→ **ABOUT THIS EXERCISE**
Take every line from the listing below that includes "left" and copy it.

→ **DATASET ENTRIES**
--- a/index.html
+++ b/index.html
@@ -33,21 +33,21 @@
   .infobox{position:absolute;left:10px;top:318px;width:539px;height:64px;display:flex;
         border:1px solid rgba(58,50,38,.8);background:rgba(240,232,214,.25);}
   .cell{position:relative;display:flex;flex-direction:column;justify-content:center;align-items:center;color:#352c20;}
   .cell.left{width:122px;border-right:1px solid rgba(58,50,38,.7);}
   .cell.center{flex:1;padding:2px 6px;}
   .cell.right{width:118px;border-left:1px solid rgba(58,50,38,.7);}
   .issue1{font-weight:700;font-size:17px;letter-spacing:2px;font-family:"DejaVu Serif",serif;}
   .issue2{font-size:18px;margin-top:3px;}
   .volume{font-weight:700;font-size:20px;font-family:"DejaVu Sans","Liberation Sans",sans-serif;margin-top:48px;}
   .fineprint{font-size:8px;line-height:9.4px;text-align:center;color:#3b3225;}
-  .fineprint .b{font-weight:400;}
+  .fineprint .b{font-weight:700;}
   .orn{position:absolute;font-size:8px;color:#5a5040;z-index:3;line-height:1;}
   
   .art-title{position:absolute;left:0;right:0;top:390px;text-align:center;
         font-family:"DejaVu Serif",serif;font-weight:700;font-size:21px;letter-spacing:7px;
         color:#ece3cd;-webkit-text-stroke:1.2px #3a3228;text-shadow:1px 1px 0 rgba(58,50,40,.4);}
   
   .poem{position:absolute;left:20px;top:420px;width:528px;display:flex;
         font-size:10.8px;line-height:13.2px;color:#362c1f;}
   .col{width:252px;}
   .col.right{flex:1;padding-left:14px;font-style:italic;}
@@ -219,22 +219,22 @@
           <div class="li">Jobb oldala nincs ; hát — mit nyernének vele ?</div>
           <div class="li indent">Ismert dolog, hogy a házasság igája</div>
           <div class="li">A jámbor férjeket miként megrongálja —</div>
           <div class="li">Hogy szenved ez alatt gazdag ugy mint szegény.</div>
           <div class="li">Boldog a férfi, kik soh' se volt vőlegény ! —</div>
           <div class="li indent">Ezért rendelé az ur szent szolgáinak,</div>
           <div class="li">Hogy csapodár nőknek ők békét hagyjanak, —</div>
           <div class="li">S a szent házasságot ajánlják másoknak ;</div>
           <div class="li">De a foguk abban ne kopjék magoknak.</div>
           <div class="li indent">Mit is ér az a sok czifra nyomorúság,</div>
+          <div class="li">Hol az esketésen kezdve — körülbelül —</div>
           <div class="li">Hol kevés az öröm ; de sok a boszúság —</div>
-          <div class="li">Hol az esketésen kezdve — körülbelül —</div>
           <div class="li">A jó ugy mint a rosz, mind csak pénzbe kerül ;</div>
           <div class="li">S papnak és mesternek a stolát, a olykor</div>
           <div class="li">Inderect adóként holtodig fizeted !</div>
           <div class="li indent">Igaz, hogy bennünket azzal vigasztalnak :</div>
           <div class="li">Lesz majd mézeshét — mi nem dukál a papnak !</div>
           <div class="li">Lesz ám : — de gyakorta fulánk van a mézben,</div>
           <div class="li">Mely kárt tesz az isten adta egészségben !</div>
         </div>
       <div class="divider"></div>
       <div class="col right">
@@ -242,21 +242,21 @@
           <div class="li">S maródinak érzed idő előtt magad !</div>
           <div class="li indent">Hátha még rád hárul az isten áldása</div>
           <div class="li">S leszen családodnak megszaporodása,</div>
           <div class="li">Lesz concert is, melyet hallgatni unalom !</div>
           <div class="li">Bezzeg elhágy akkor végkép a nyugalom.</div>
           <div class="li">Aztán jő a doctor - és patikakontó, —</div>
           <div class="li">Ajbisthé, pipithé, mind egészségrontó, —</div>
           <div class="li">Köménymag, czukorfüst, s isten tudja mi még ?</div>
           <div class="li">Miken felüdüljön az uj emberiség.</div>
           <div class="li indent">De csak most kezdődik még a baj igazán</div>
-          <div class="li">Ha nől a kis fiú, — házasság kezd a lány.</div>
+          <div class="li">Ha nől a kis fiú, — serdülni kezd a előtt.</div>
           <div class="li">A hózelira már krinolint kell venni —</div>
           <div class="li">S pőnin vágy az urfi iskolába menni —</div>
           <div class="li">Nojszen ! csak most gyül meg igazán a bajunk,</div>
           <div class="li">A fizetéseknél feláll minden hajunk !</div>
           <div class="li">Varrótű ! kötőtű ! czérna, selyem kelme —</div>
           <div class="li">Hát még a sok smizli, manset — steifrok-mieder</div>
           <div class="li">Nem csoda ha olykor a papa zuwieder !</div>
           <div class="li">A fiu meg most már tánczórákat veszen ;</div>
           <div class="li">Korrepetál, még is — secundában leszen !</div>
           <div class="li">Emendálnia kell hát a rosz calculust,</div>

→ **ANSWER**
   .infobox{position:absolute;left:10px;top:318px;width:539px;height:64px;display:flex;
   .cell.left{width:122px;border-right:1px solid rgba(58,50,38,.7);}
   .cell.right{width:118px;border-left:1px solid rgba(58,50,38,.7);}
   .art-title{position:absolute;left:0;right:0;top:390px;text-align:center;
   .poem{position:absolute;left:20px;top:420px;width:528px;display:flex;
   .col.right{flex:1;padding-left:14px;font-style:italic;}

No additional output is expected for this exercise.